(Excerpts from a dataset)
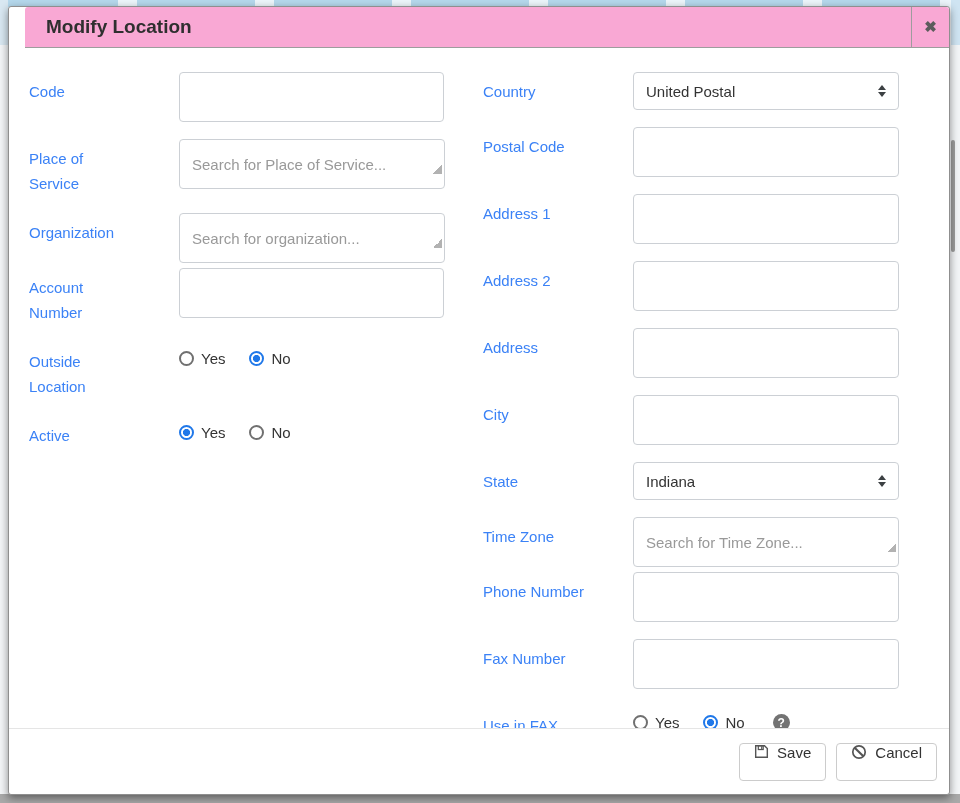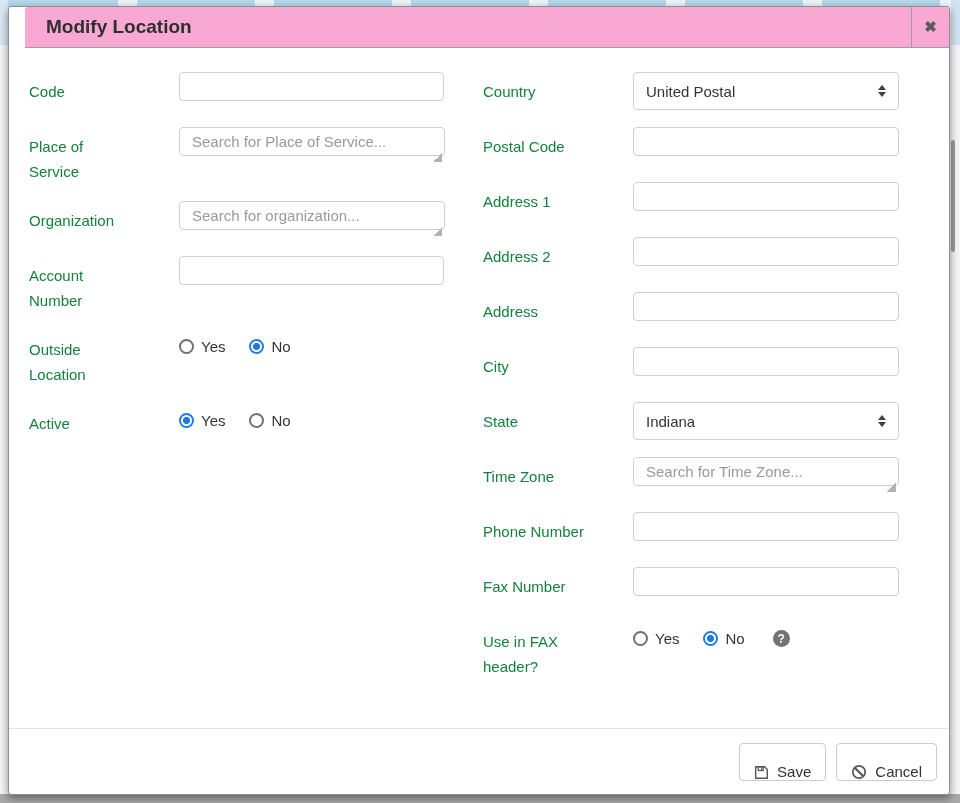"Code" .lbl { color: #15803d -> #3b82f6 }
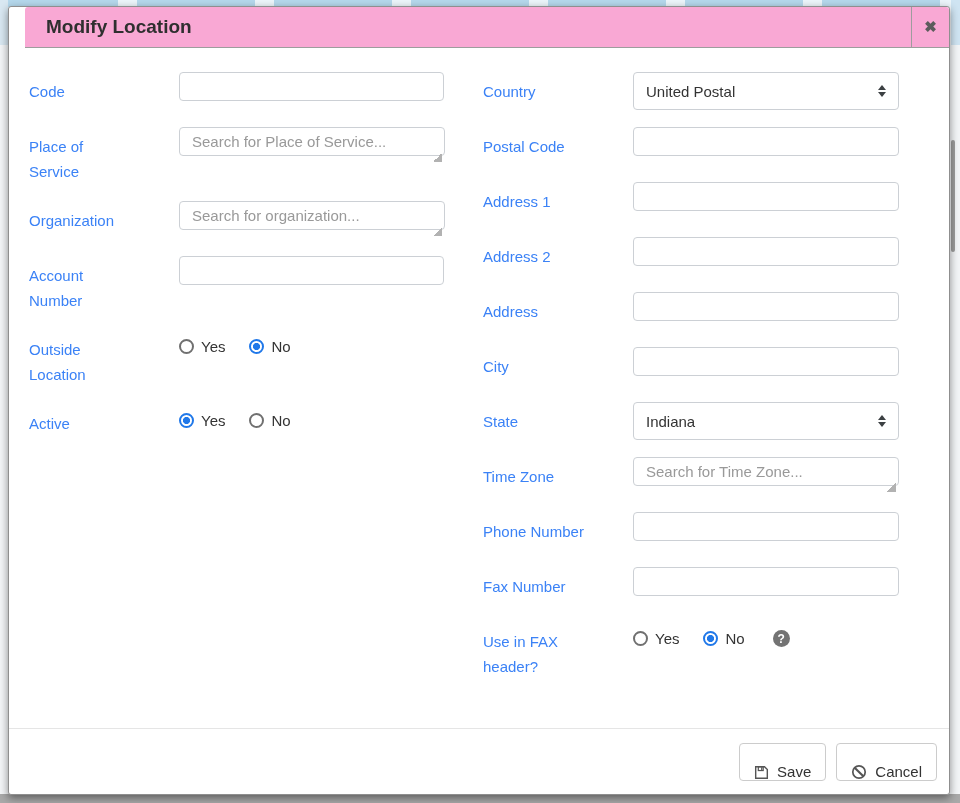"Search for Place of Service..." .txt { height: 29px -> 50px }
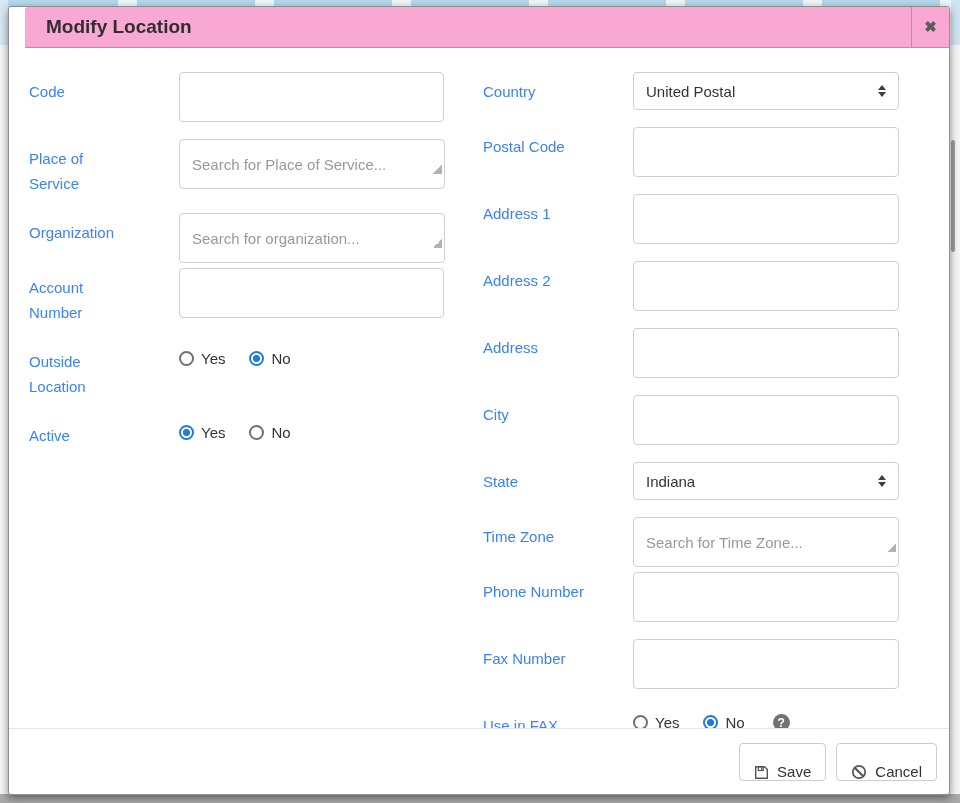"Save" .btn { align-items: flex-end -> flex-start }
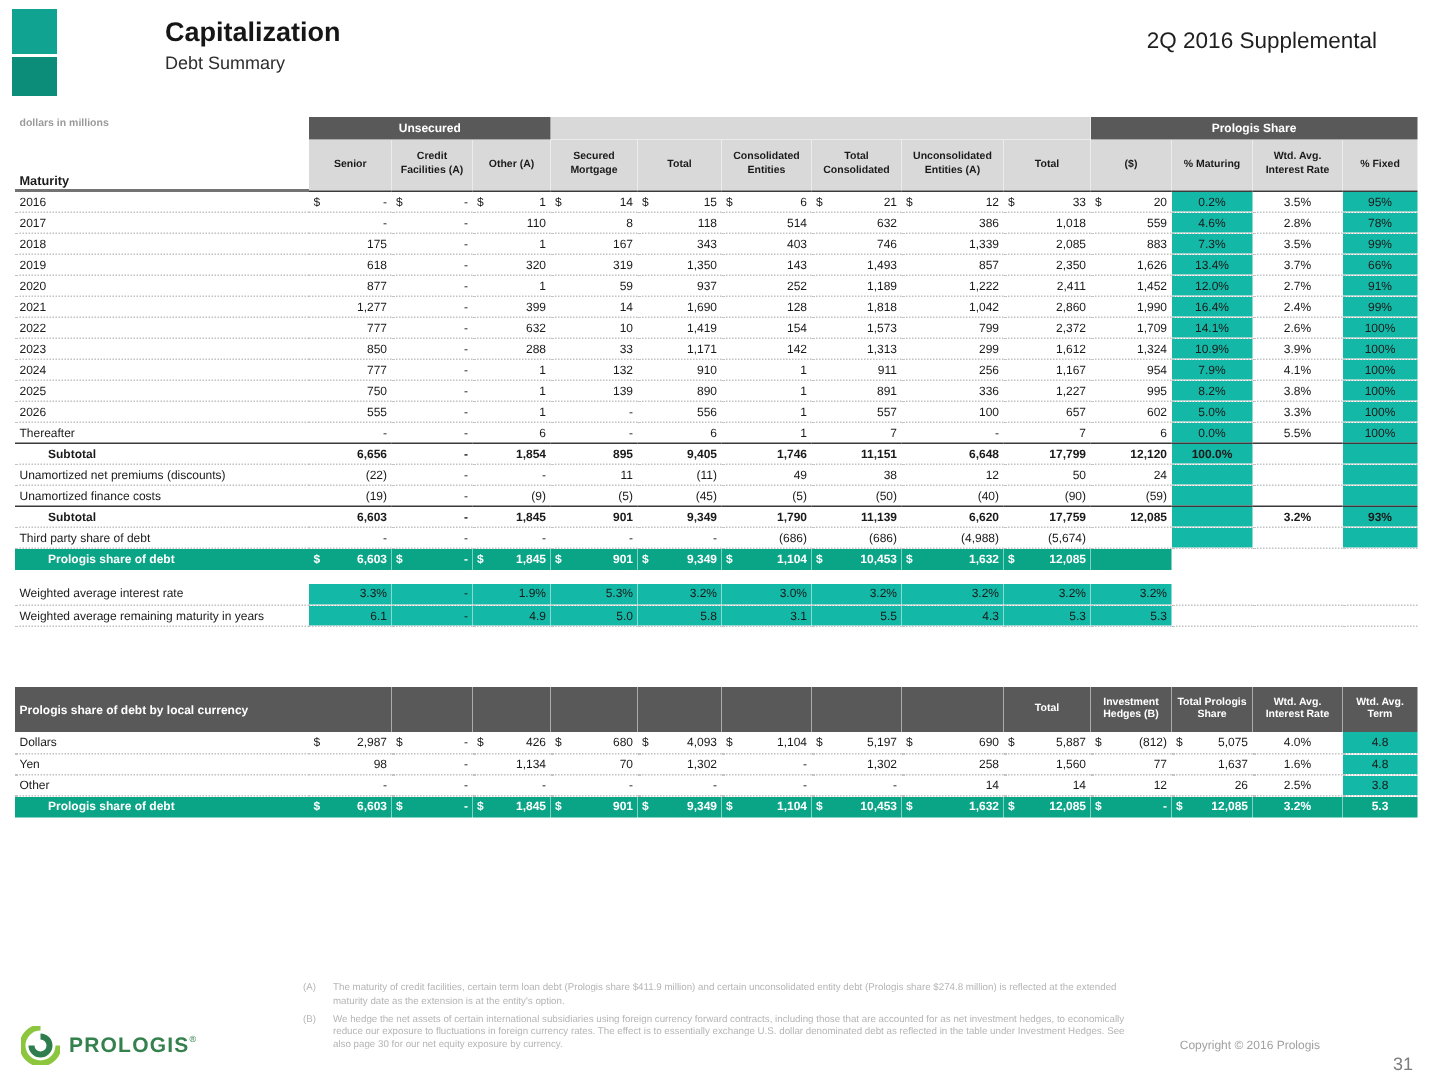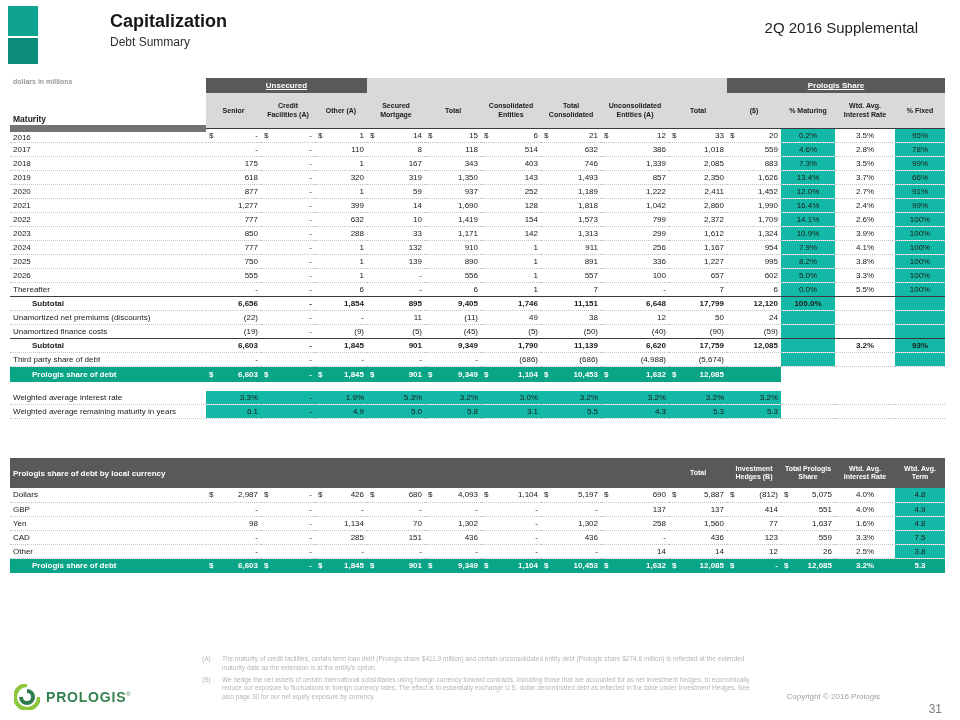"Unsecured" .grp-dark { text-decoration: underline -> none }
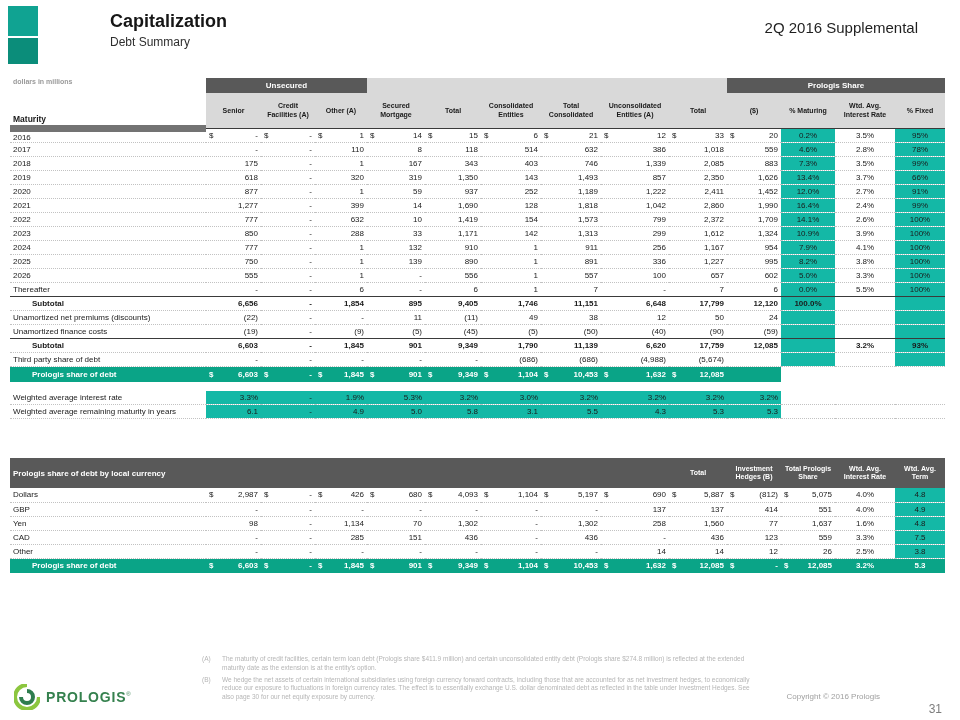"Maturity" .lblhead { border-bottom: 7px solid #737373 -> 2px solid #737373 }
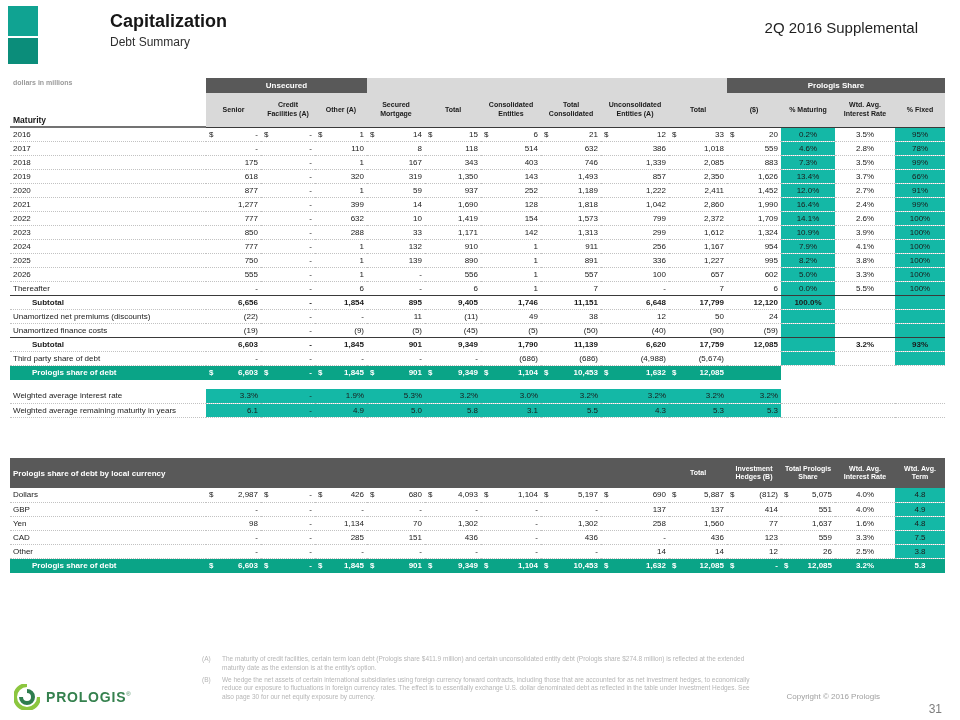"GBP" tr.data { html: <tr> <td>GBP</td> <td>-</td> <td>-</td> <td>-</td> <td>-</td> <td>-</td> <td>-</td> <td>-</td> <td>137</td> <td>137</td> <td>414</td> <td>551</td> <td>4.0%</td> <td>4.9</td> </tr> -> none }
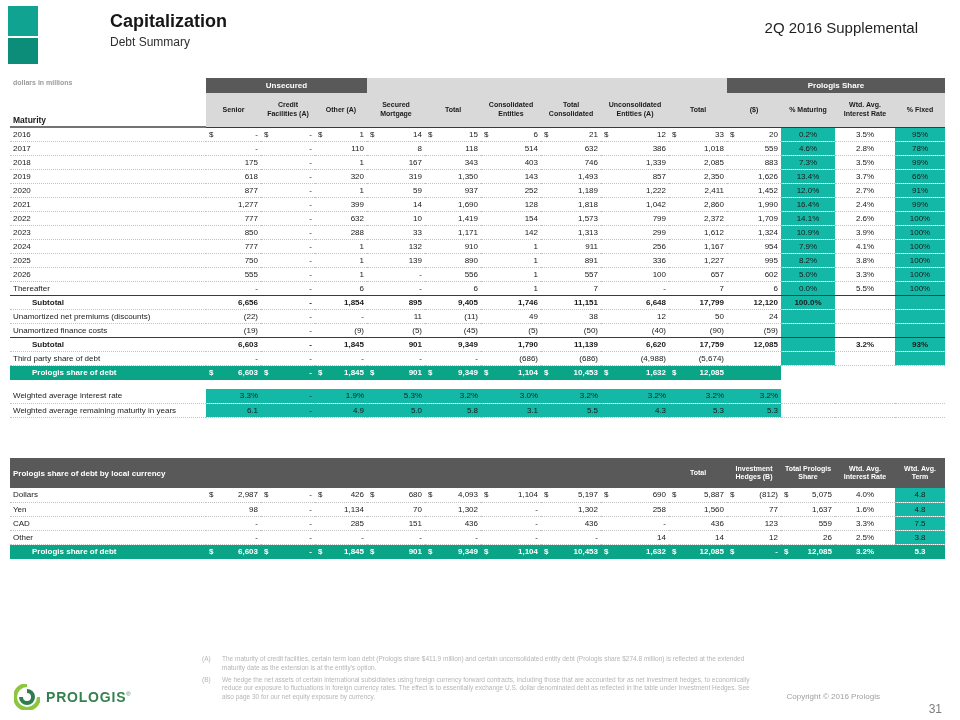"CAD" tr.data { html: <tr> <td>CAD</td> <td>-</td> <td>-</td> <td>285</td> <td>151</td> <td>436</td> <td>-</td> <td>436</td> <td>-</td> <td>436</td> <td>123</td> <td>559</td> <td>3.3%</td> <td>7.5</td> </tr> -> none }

• [Description of the task]: Send back the data above verbatim, leaving out its pictures.

• [Solution for this problem]:
"Code" .lbl { color: #15803d -> #3b82f6 }
"Search for Place of Service..." .txt { height: 29px -> 50px }
"Save" .btn { align-items: flex-end -> flex-start }
"Unsecured" .grp-dark { text-decoration: underline -> none }
"Maturity" .lblhead { border-bottom: 7px solid #737373 -> 2px solid #737373 }
"GBP" tr.data { html: <tr> <td>GBP</td> <td>-</td> <td>-</td> <td>-</td> <td>-</td> <td>-</td> <td>-</td> <td>-</td> <td>137</td> <td>137</td> <td>414</td> <td>551</td> <td>4.0%</td> <td>4.9</td> </tr> -> none }
"CAD" tr.data { html: <tr> <td>CAD</td> <td>-</td> <td>-</td> <td>285</td> <td>151</td> <td>436</td> <td>-</td> <td>436</td> <td>-</td> <td>436</td> <td>123</td> <td>559</td> <td>3.3%</td> <td>7.5</td> </tr> -> none }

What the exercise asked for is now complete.